**EXERCISE:** Tally the lines below that contain the word "this", then give the tally and nothing more.

**EXERCISE DATA:**
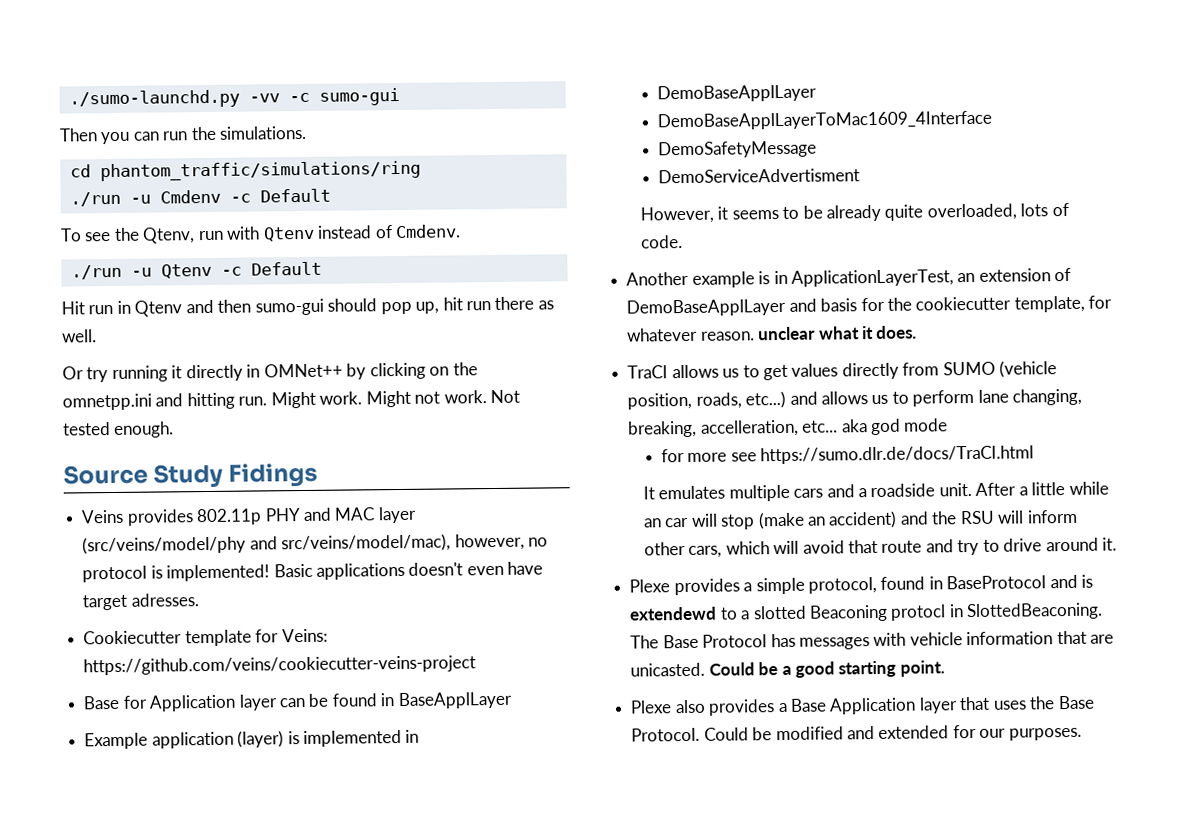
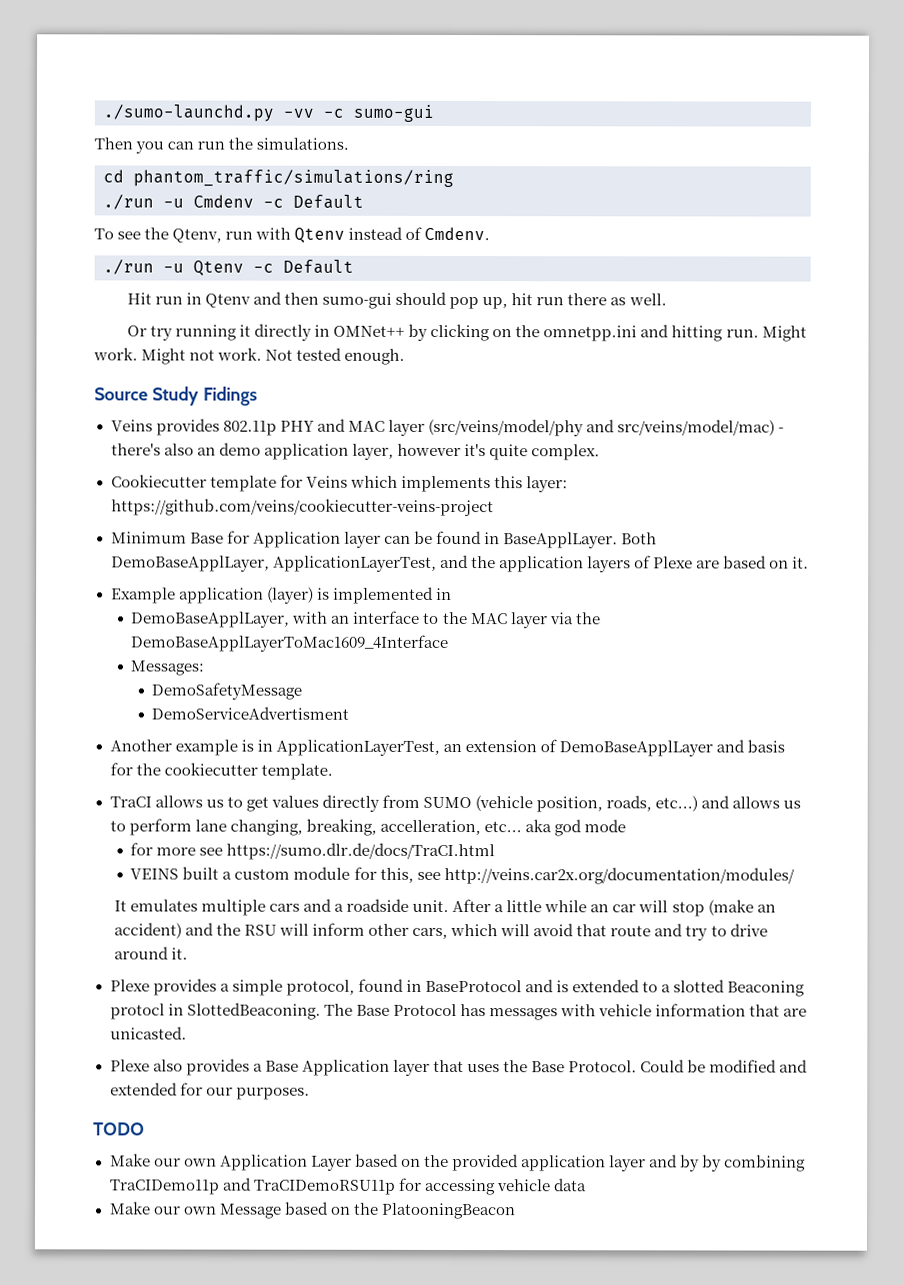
[281,533,548,553] [82,561,544,583] [82,593,199,611] [83,628,328,647] src/veins/model/mac), however, no protocol is implemented! Basic applications doesn't even have target adresses. // Cookiecutter template for Veins: -> [616,419,784,436] [110,442,600,461] [110,474,568,493] src/veins/model/mac) - there's also an demo application layer, however it's quite complex. // Cookiecutter template for Veins which implements this layer:
(477, 665) none -> [110,531,187,544] Minimum
[397,691,513,710] BaseApplLayer -> [502,532,657,549] [110,554,810,573] BaseApplLayer. Both DemoBaseApplLayer, ApplicationLayerTest, and the application layers of Plexe are based on it.
[656,84,817,103] [656,110,992,131] [657,140,817,159] [657,168,860,184] [639,202,1069,224] [640,235,683,249] DemoBaseApplLayer // DemoBaseApplLayerToMac1609_4Interface // DemoSafetyMessage // DemoServiceAdvertisment // However, it seems to be already quite overloaded, lots of code. -> [131,610,601,629] [130,634,450,652] [130,660,205,676] [151,682,303,700] [151,706,350,720] DemoBaseApplLayer, with an interface to the MAC layer via the DemoBaseApplLayerToMac1609_4Interface // Messages: // DemoSafetyMessage // DemoServiceAdvertisment
[1013,295,1113,313] [627,325,918,342] template, for whatever reason. unclear what it does. -> [260,763,333,780] template.
(1035, 455) none -> [130,866,795,885] // VEINS built a custom module for this, see http://veins.car2x.org/documentation/modules/
[629,606,718,621] extendewd -> [572,979,641,993] extended
[708,660,945,678] Could be a good starting point. -> (187, 1033) none
(1082, 734) none -> [93,1122,145,1136] [109,1153,807,1172] [109,1177,587,1196] [109,1201,516,1220] // TODO // Make our own Application Layer based on the provided application layer and by by combining TraCIDemo11p and TraCIDemoRSU11p for accessing vehicle data // Make our own Message based on the PlatooningBeacon

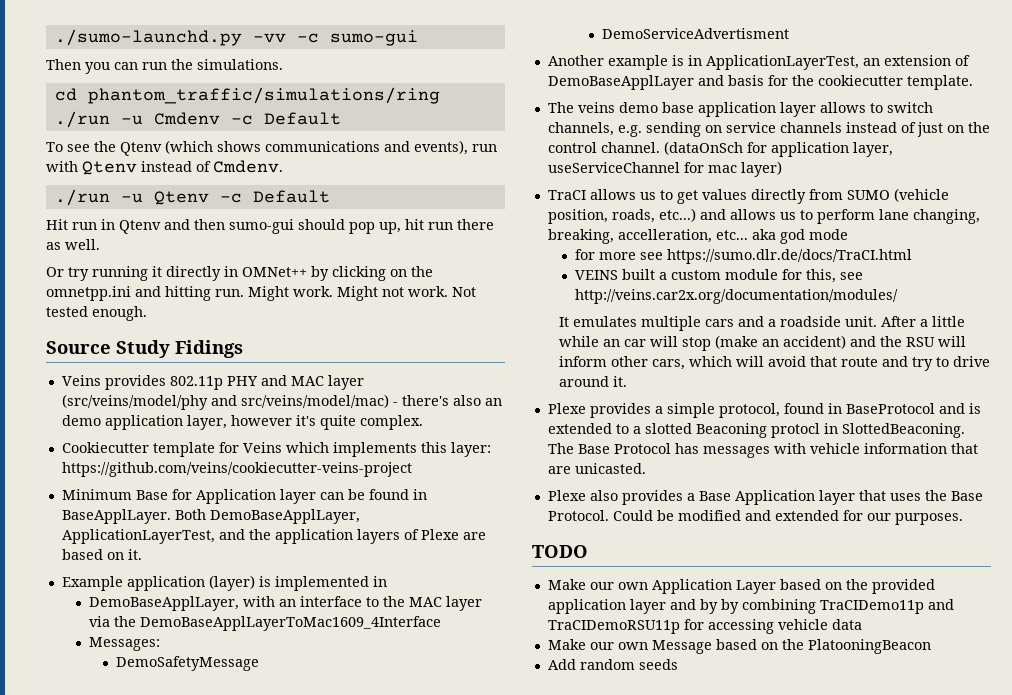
[172,228,223,243] Qtenv, -> [120,140,468,156] Qtenv (which shows communications and events),
(333, 771) none -> [547,102,933,117] [547,122,990,137] [547,141,893,157] [547,161,782,177] // The veins demo base application layer allows to switch channels, e.g. sending on service channels instead of just on the control channel. (dataOnSch for application layer, useServiceChannel for mac layer)
(516, 1211) none -> [547,659,678,670] // Add random seeds

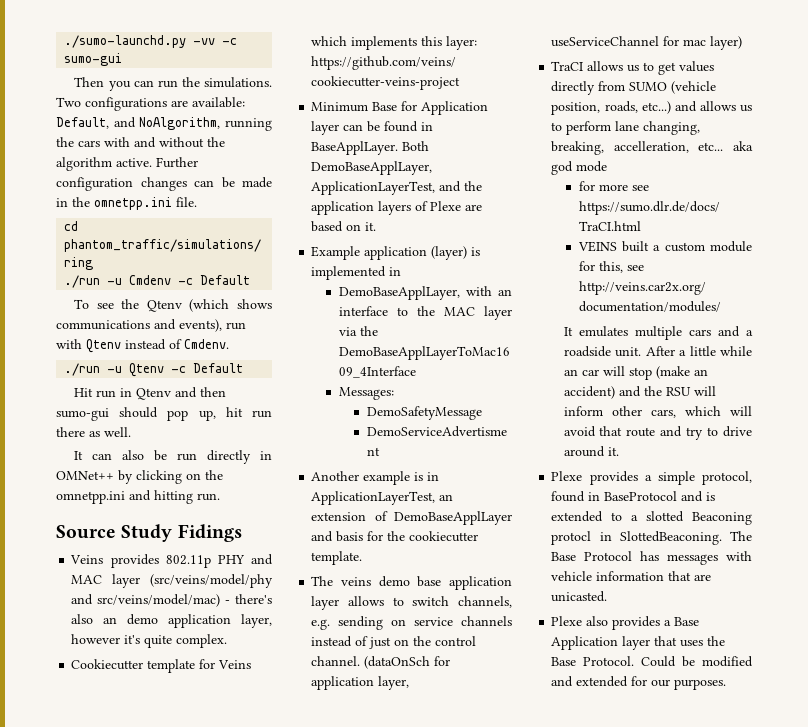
(283, 64) none -> [56,97,245,111] [56,117,272,131] [56,137,225,148] [56,157,198,171] [56,177,272,191] [56,197,197,210] Two configurations are available: Default, and NoAlgorithm, running the cars with and without the algorithm active. Further configuration changes can be made in the omnetpp.ini file.
[46,266,162,281] Or try running it -> [74,450,198,461] It can also be run
[248,286,476,301] [46,306,147,321] Might work. Might not work. Not tested enough. -> (220, 497) none
[532,545,588,558] [547,579,935,594] [547,599,954,614] [547,619,862,634] [547,639,931,654] [547,659,678,670] // TODO // Make our own Application Layer based on the provided application layer and by by combining TraCIDemo11p and TraCIDemoRSU11p for accessing vehicle data // Make our own Message based on the PlatooningBeacon // Add random seeds -> (727, 684) none

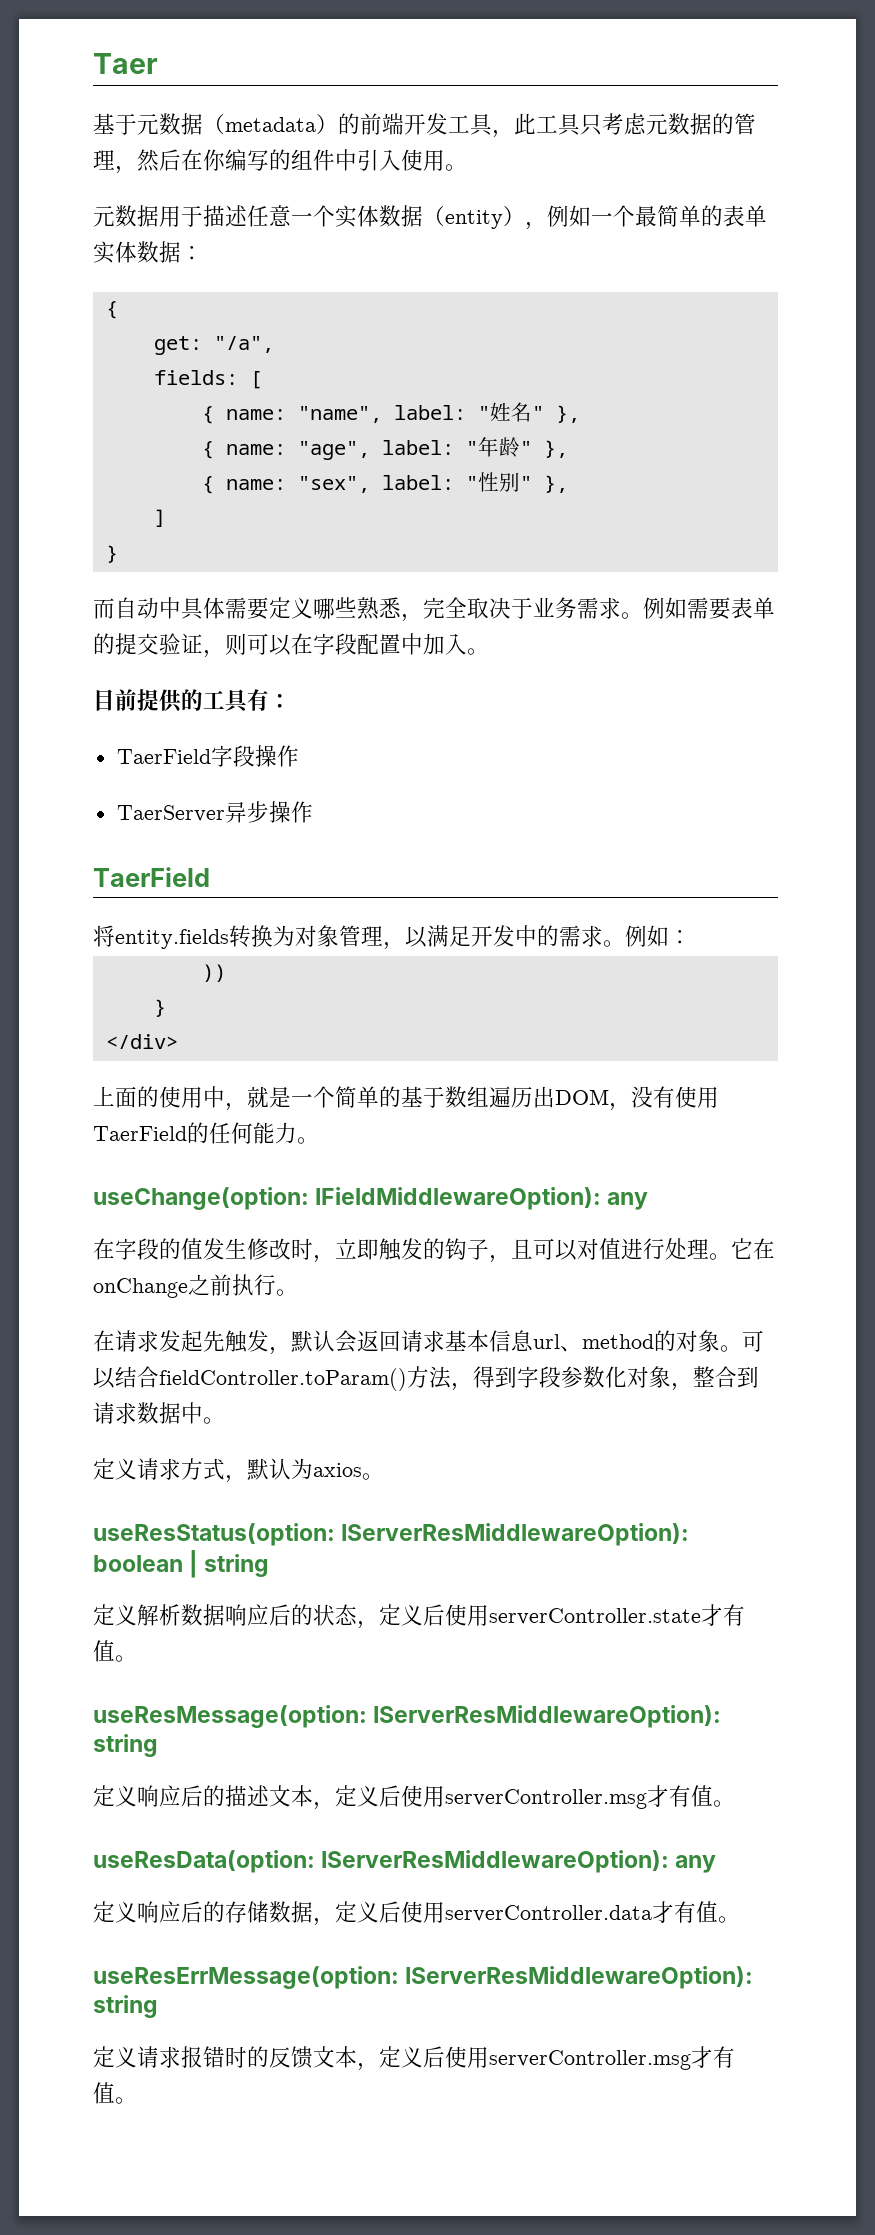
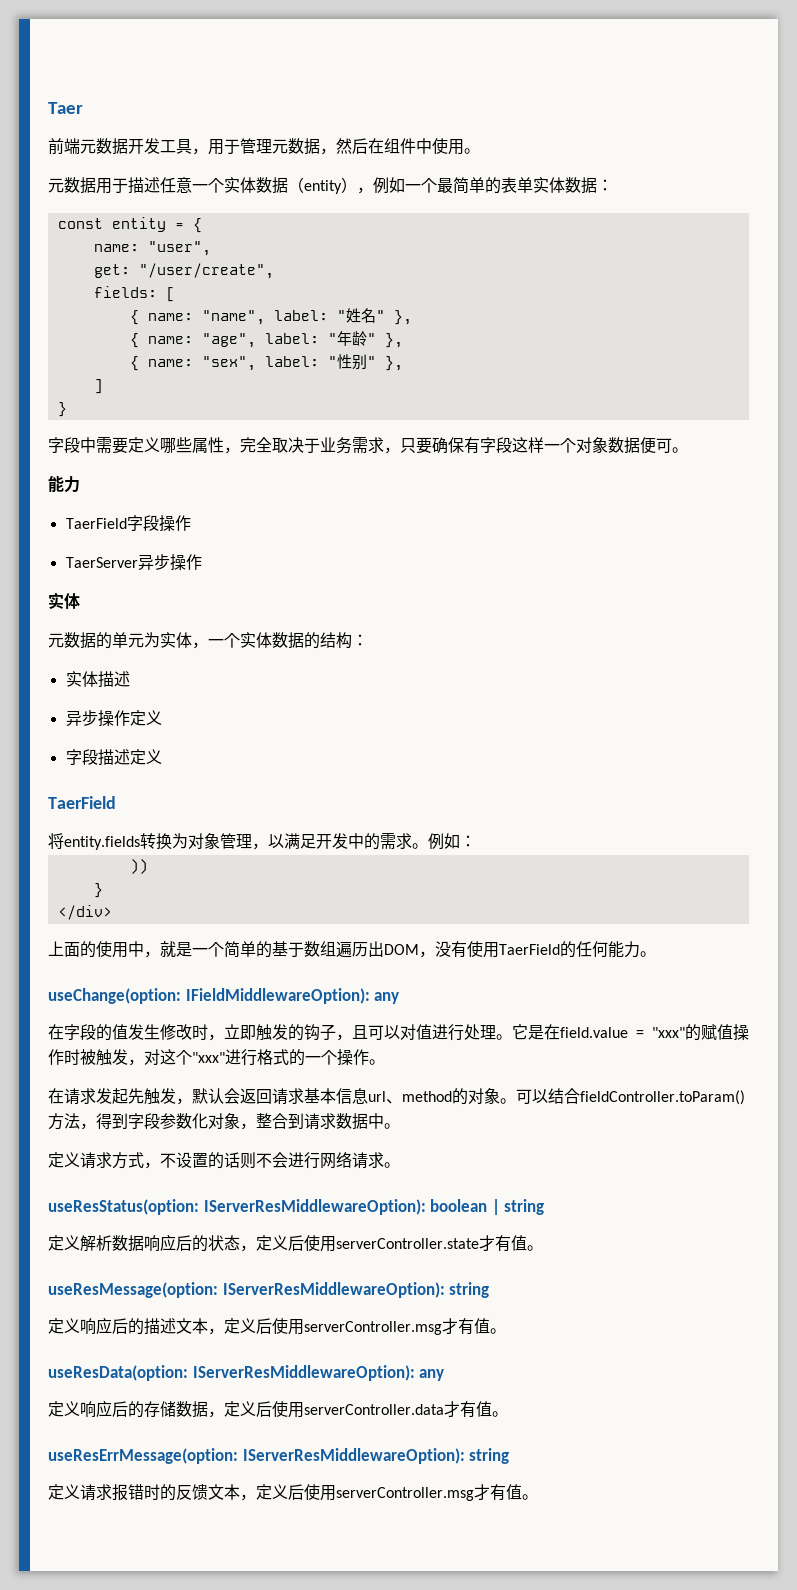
[93,113,756,138] [93,149,401,174] 基于元数据（metadata）的前端开发工具，此工具只考虑元数据的管理，然后在你编写的组件中引入 -> [48,138,432,155] 前端元数据开发工具，用于管理元数据，然后在组件中
[105,301,118,319] { -> [57,217,202,233] [93,241,211,256] const entity = { // name: "user",
[213,336,274,353] "/a", -> [138,263,274,279] "/user/create",
[93,597,225,620] 而自动中具体 -> [48,437,96,453] 字段中
[357,597,401,620] 熟悉 -> [192,437,224,453] 属性
[621,597,775,620] [93,633,489,658] [93,689,291,713] 。例如需要表单的提交验证，则可以在字段配置中加入。 // 目前提供的工具有： -> [384,437,688,454] [48,475,80,493] ，只要确保有字段这样一个对象数据便可。 // 能力
(313, 812) none -> [48,592,80,609] [48,632,368,649] [65,671,130,688] [65,710,162,727] [65,749,162,766] // 实体 // 元数据的单元为实体，一个实体数据的结构： // 实体描述 // 异步操作定义 // 字段描述定义
[753,1238,775,1260] [93,1274,276,1298] 在onChange之前执行 -> [528,1024,749,1041] [48,1049,369,1066] 是在field.value = "xxx"的赋值操作时被触发，对这个"xxx"进行格式的一个操作
[247,1458,362,1480] 默认为axios -> [160,1151,384,1169] 不设置的话则不会进行网络请求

**TASK RESPONSE:** 2